Tensions beset workshop on 'The Vue: Model or Mistake?'

Article Courtesy of The Herald-Tribune
By Zach Murdock

Published February 19, 2017

 

SARASOTA — A panel debating the criticism of the Vue Sarasota Bay condominium and hotel on Saturday highlighted the growing tensions over downtown development booms, and changes that critics want made to expand citizen input on major projects.
 

Towering over the corner of Gulfstream Avenue and U.S. 41, the Vue has, fairly or not, become the object of intense scorn among city residents and neighborhood leaders who believe it is a prime example of city development codes run amok without public input.

The Better Government Association of Sarasota County panel on Saturday titled "The Vue: Model or Mistake?" sought to explore whether changes advocated by groups such as STOP! or the city's current procedure for administrative review of projects are more appropriate.

But for the 100 attendees, the already tense discussion devolved on several occasions, with audience members' interruptions, shouting and sneering throughout the two-hour forum.

Ultimately the panel broke little new ground on the subject of the Vue's development approval process, and came to no conclusions on the question posed in the forum's title.

At the heart of the debate on the Vue is a city process known as administrative review, under which city planners review and approve certain downtown projects without formal public hearings if they meet existing downtown zoning codes.

The Vue Sarasota Bay and Westin, 1 N. Tamiami Trail, features 141 condominiums, 255 hotel rooms and 14,000 square foot ballroom. The developer is Kolter Group and the construction value is $120.7 million.


 

The Vue is one such project, and many of the elements that critics cite, such as its height, mass and proximity to the roads, are requirements of the code, said panel member David Smith, the city's general manager for neighborhood and development services.

The administrative review process originated with Andres Duany's work on the downtown master plan in 2000. It was formally incorporated into city plans in 2003 as part of a settlement with development groups who intended to challenge the plan's restrictions on their properties, Smith said.

But STOP! leaders and panel members Mollie Cardamone and Jennifer Ahearn-Koch argue the codes on which the Vue is designed are clearly flawed, based on residents' reaction to the construction. Cardamone served on the City Commission during Duany's initial planning and Ahearn-Koch is running for a seat on the commission this spring.

"If so many people are so unhappy or disturbed with so many buildings ... then there is something wrong with the code," Cardamone said. "We had a sort of a mantra that we threw back and forth when I was on the commission that we don't want to look like Fort Lauderdale, and I fear we are beginning to look like Fort Lauderdale."

Ahearn-Koch presented her case against administrative review because it bypasses opportunities for public hearings before she was interrupted by one audience member who attempted to offer a counter argument, until someone yelled at him to "sit down and shut up" as much of the audience turned against him.

Panelist and former City Commissioner Ken Shelin later picked up where the interrupter left off, though, by contending that the administrative review process promotes "objective, predictable, consistent" criteria for development approval.

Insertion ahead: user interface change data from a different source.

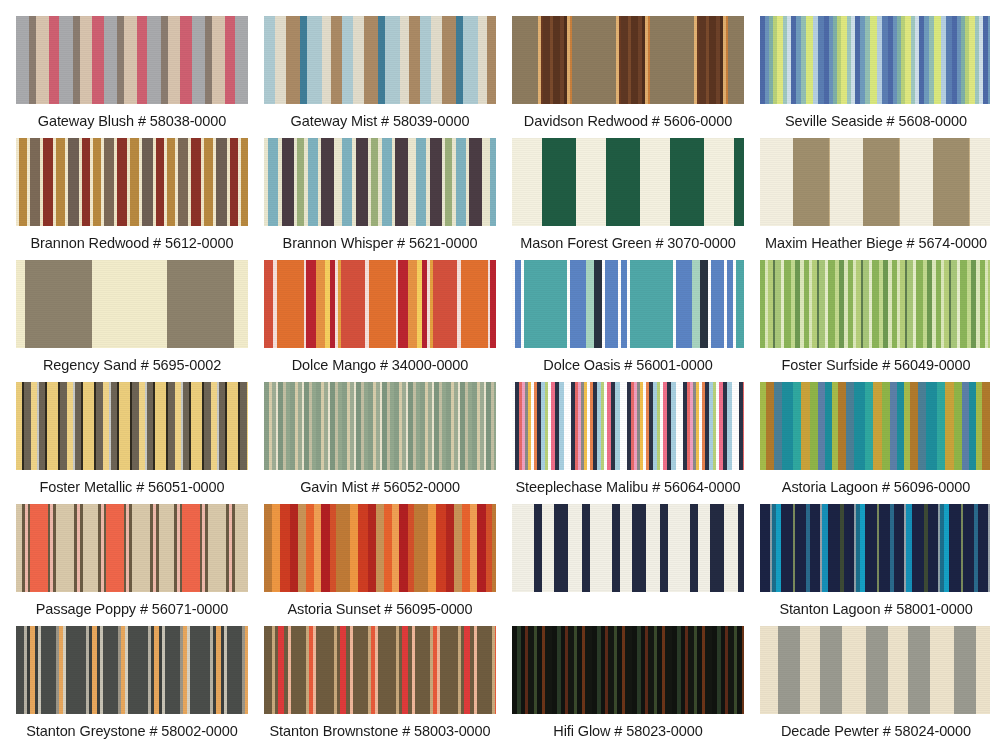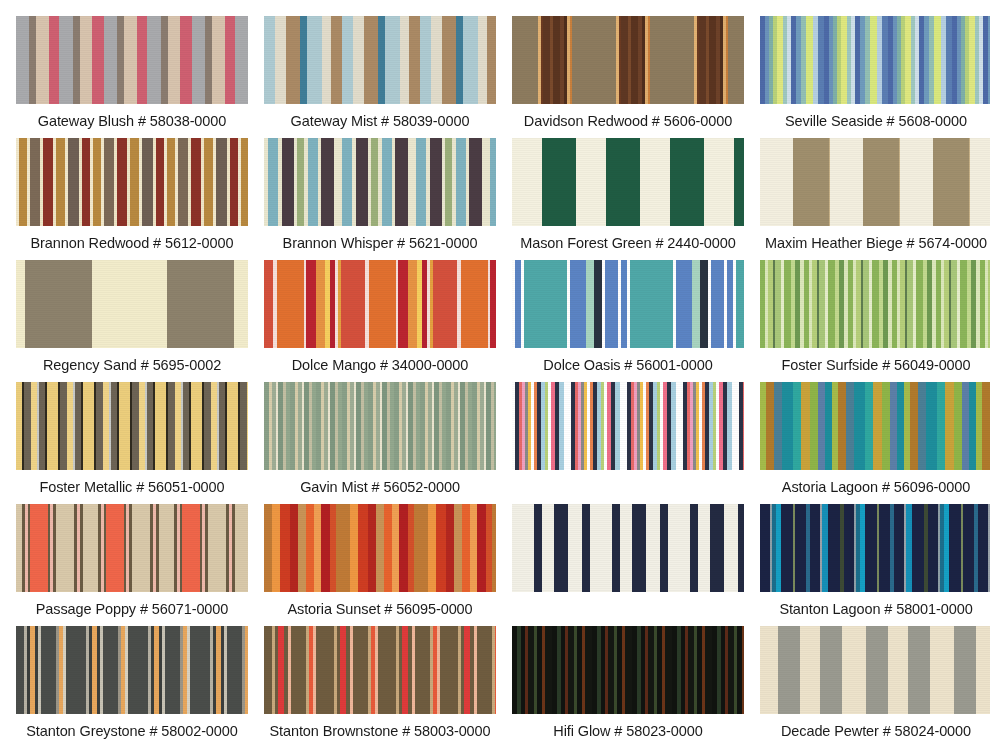--- a/index.html
+++ b/index.html
@@ -97,7 +97,7 @@
     </div>
     <div class="swatch-cell">
       <div class="swatch-image weave" style="background: repeating-linear-gradient(90deg, rgb(244, 241, 224) 0px, rgb(244, 241, 224) 30px, rgb(31, 92, 67) 30px, rgb(31, 92, 67) 64px);"></div>
-      <div class="swatch-label">Mason Forest Green # 2440-0000</div>
+      <div class="swatch-label">Mason Forest Green # 3070-0000</div>
     </div>
     <div class="swatch-cell">
       <div class="swatch-image weave" style="background: repeating-linear-gradient(90deg, rgb(243, 239, 223) 0px, rgb(243, 239, 223) 33px, rgb(160, 143, 109) 33px, rgb(160, 143, 109) 69px, rgb(201, 179, 137) 69px, rgb(201, 179, 137) 70px);"></div>

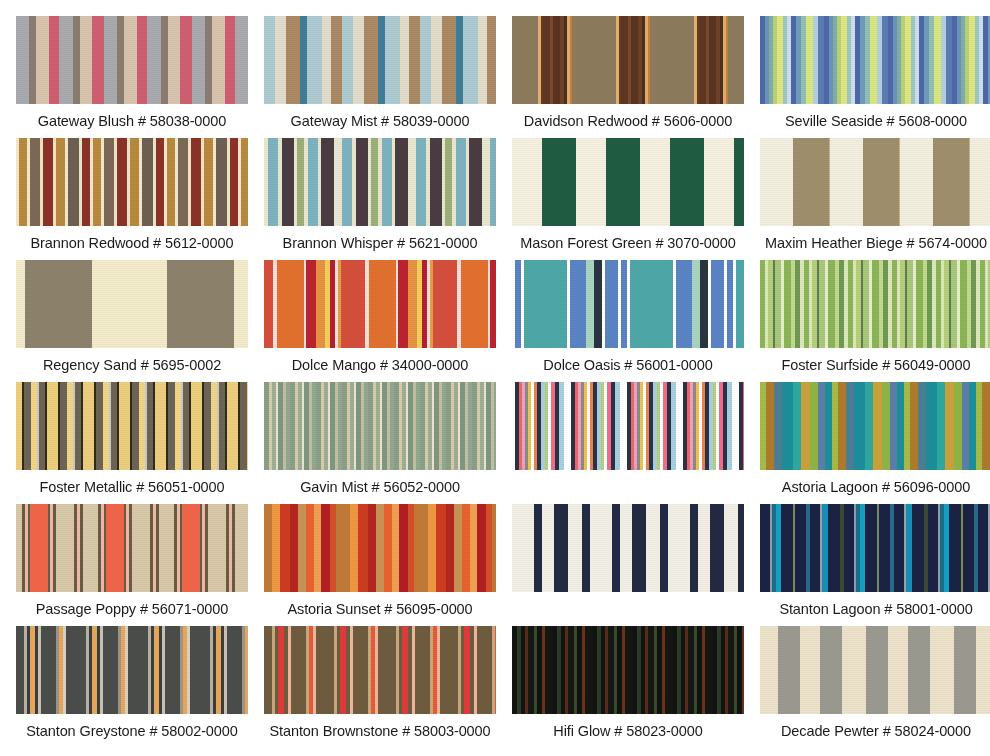--- a/index.html
+++ b/index.html
@@ -129,6 +129,7 @@
     </div>
     <div class="swatch-cell">
       <div class="swatch-image weave" style="background: repeating-linear-gradient(90deg, rgb(255, 255, 255) 0px, rgb(255, 255, 255) 3px, rgb(43, 50, 71) 3px, rgb(43, 50, 71) 7px, rgb(232, 106, 106) 7px, rgb(232, 106, 106) 10px, rgb(240, 160, 191) 10px, rgb(240, 160, 191) 13px, rgb(138, 138, 138) 13px, rgb(138, 138, 138) 16px, rgb(242, 193, 78) 16px, rgb(242, 193, 78) 19px, rgb(255, 255, 255) 19px, rgb(255, 255, 255) 22px, rgb(232, 131, 79) 22px, rgb(232, 131, 79) 25px, rgb(43, 50, 71) 25px, rgb(43, 50, 71) 29px, rgb(168, 207, 224) 29px, rgb(168, 207, 224) 33px, rgb(184, 209, 122) 33px, rgb(184, 209, 122) 36px, rgb(255, 255, 255) 36px, rgb(255, 255, 255) 39px, rgb(239, 111, 138) 39px, rgb(239, 111, 138) 43px, rgb(43, 50, 71) 43px, rgb(43, 50, 71) 47px, rgb(168, 207, 224) 47px, rgb(168, 207, 224) 52px, rgb(255, 255, 255) 52px, rgb(255, 255, 255) 56px);"></div>
+      <div class="swatch-label">Steeplechase Malibu # 56064-0000</div>
     </div>
     <div class="swatch-cell">
       <div class="swatch-image weave" style="background: repeating-linear-gradient(90deg, rgb(165, 187, 74) 0px, rgb(165, 187, 74) 6px, rgb(176, 122, 44) 6px, rgb(176, 122, 44) 14px, rgb(75, 127, 150) 14px, rgb(75, 127, 150) 22px, rgb(29, 142, 156) 22px, rgb(29, 142, 156) 33px, rgb(47, 168, 160) 33px, rgb(47, 168, 160) 41px, rgb(201, 163, 58) 41px, rgb(201, 163, 58) 50px, rgb(143, 181, 72) 50px, rgb(143, 181, 72) 58px, rgb(92, 127, 168) 58px, rgb(92, 127, 168) 65px, rgb(29, 142, 156) 65px, rgb(29, 142, 156) 72px);"></div>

The result has been a booming and vibrant downtown that promoted new commercial and residential buildings where many of the critics in Saturday's audience now live, he said.

Panelist and Planning Board member Patrick Gannon added there are a slew of other ways for neighborhoods and concerned residents to get involved, whether working with city staff or the developer. Gannon, who is also running for the City Commission this spring, heads the Downtown Sarasota Condominium Association and offered several recent examples he was involved in, such as pending changes to the tree mitigation rules and a new email notification for new developments.

Residents also can petition the city to appeal an administratively approved project to a public hearing with the Planning Board, and even up to the City Commission, Smith said. Laurel Park residents successfully halted a new loading zone on Rawls Avenue for the Woman's Exchange using that process, and it also was used to fight a proposed Walmart at the Ringling Shopping Center more than three years ago.

But that process costs $1,600 to initiate, and must be filed within 10 days of the approval, putting the onus on residents to be engaged and fight a project after the fact, Ahearn-Koch said.

She and STOP! leaders contend public input should happen on the front end of individual projects, whereas Shelin argues the input should be made to the zoning code itself to set those rules for all projects.

With the Vue still under construction, Smith, the city staff member, pleaded with the attendees who remained until the end of the forum to keep an open mind about the project. When the construction scaffolding is gone, it will be flanked by much more open space, with a 12-foot-wide sidewalk on Gulfstream and 12 feet of sidewalk, grass and trees along U.S. 41, he said. The building is slated to be completed in about a year.

Shelin went a step further, eliciting a response emblematic of the entire afternoon forum.

"I think the Vue is gonna be iconic in time. It is a major change and the public generally has a negative reaction to major change," Shelin said over audience members' booing. "I'm sure Michelangelo heard boos, too."